Ostatnio fundacja zajmowała się trzema bocianami. Jednego z nich nie udało się uratować. Został postrzelony 12 razy.
- Ktoś sobie z tego bociana po prostu zrobił żywą tarczę. Miał w ciele mnóstwo śrutów, mnóstwo złamań. Niektóre były w okolicach płuc, serca - zaznacza lekarz weterynarii Angelika Szkolnik.

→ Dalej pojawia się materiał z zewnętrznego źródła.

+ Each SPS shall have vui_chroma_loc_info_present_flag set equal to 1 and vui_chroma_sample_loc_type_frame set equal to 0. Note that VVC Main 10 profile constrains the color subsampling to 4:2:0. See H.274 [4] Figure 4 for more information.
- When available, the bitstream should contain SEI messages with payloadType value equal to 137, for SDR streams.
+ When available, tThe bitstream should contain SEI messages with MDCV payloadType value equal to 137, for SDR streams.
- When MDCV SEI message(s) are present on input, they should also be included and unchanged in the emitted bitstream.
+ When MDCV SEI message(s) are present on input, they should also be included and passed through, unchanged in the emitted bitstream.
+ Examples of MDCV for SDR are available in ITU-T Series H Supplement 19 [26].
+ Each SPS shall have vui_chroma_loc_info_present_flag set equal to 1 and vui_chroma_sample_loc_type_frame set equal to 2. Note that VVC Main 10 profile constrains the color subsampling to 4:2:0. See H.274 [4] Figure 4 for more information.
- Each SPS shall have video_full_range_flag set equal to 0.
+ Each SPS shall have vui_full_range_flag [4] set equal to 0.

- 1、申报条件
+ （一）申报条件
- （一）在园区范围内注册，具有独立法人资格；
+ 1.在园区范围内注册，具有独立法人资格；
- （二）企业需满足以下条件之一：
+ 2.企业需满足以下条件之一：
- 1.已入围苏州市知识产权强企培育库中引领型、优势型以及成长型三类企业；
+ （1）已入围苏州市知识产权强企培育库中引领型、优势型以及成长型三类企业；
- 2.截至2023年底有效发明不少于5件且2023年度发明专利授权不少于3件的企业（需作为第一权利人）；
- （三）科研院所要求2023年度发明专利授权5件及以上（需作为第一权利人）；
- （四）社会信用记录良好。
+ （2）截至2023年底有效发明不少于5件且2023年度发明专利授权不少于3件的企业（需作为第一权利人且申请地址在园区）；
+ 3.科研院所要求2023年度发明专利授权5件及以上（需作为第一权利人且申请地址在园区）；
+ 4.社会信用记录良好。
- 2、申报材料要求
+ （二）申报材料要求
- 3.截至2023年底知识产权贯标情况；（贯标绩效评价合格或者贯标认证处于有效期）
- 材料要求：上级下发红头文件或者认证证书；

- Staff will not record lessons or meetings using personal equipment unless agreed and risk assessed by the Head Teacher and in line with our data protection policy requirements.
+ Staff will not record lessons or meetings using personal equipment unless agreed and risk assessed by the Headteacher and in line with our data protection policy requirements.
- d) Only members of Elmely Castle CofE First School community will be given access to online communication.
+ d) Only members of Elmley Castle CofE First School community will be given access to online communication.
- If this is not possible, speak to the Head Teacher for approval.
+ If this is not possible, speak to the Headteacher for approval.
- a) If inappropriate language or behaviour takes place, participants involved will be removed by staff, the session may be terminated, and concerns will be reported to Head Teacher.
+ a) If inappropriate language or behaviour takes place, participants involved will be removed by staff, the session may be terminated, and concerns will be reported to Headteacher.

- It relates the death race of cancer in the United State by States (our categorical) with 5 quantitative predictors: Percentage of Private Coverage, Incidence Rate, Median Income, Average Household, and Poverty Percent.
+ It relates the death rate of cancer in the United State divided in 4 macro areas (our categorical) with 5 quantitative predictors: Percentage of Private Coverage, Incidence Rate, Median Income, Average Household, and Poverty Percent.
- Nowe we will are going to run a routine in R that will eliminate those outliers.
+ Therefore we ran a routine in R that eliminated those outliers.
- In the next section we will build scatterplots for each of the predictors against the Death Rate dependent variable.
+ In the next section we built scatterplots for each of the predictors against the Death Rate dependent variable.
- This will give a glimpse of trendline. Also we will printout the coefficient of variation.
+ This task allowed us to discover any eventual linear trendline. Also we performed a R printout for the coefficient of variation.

Obecnie pod skrzydła Fundacji trafiło kilka bocianów, każdy z ranami postrzałowymi. Każdy bezmyślnie skrzywdzony przez człowieka. Większość z nich jest w takim stanie, że już nigdy nie wzbije się w powietrze Na zawsze zostaną w bocianim szpitalu, który stworzyła Fundacja Ada. Ten znajduje się we Fredropolu nieopodal Przemyśla. Co roku trafia około 80 rannych ptaków. 60% z nich to bociany, a większość bocianów to niestety ofiary śrutu.